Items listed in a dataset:
───
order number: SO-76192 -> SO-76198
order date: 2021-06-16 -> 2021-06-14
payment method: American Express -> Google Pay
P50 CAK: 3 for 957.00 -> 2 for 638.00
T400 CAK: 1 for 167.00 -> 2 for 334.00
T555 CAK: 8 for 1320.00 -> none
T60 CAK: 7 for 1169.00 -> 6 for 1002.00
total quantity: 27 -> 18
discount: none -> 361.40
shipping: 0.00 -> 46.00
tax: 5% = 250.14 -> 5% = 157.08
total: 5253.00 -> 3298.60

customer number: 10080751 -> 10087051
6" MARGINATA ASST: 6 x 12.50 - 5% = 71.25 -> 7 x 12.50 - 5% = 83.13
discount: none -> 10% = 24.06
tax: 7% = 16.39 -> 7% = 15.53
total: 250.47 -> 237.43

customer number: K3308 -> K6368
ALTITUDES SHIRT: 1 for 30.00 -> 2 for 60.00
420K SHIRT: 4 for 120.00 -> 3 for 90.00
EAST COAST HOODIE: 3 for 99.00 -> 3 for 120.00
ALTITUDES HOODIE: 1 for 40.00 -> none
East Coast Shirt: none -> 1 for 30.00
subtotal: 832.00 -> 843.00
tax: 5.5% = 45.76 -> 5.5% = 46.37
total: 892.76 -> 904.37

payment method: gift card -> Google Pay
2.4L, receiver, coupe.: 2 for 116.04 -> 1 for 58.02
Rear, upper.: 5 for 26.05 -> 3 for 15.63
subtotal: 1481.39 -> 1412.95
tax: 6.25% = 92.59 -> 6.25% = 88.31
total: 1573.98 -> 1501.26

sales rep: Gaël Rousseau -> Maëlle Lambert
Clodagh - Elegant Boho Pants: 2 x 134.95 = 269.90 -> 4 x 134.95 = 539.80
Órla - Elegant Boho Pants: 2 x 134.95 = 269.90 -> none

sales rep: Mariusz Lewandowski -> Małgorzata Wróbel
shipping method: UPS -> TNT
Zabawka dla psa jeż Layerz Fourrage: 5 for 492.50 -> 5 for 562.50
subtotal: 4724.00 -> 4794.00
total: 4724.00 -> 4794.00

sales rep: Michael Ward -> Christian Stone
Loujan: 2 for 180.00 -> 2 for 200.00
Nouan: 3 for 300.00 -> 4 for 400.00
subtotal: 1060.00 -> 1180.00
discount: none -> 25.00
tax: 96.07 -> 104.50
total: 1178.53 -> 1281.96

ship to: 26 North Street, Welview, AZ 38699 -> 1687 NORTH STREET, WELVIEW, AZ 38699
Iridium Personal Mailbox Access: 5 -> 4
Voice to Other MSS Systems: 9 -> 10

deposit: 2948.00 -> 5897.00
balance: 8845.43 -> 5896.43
───
**WHAT IS EXPECTED**
Exactly the lines above from the one with "ALTITUDES HOODIE: 1 for 40.00 -> none" to the one with "total: 1573.98 -> 1501.26", both included, are to be quoted; leave the rest out.

**SOLUTION**
ALTITUDES HOODIE: 1 for 40.00 -> none
East Coast Shirt: none -> 1 for 30.00
subtotal: 832.00 -> 843.00
tax: 5.5% = 45.76 -> 5.5% = 46.37
total: 892.76 -> 904.37

payment method: gift card -> Google Pay
2.4L, receiver, coupe.: 2 for 116.04 -> 1 for 58.02
Rear, upper.: 5 for 26.05 -> 3 for 15.63
subtotal: 1481.39 -> 1412.95
tax: 6.25% = 92.59 -> 6.25% = 88.31
total: 1573.98 -> 1501.26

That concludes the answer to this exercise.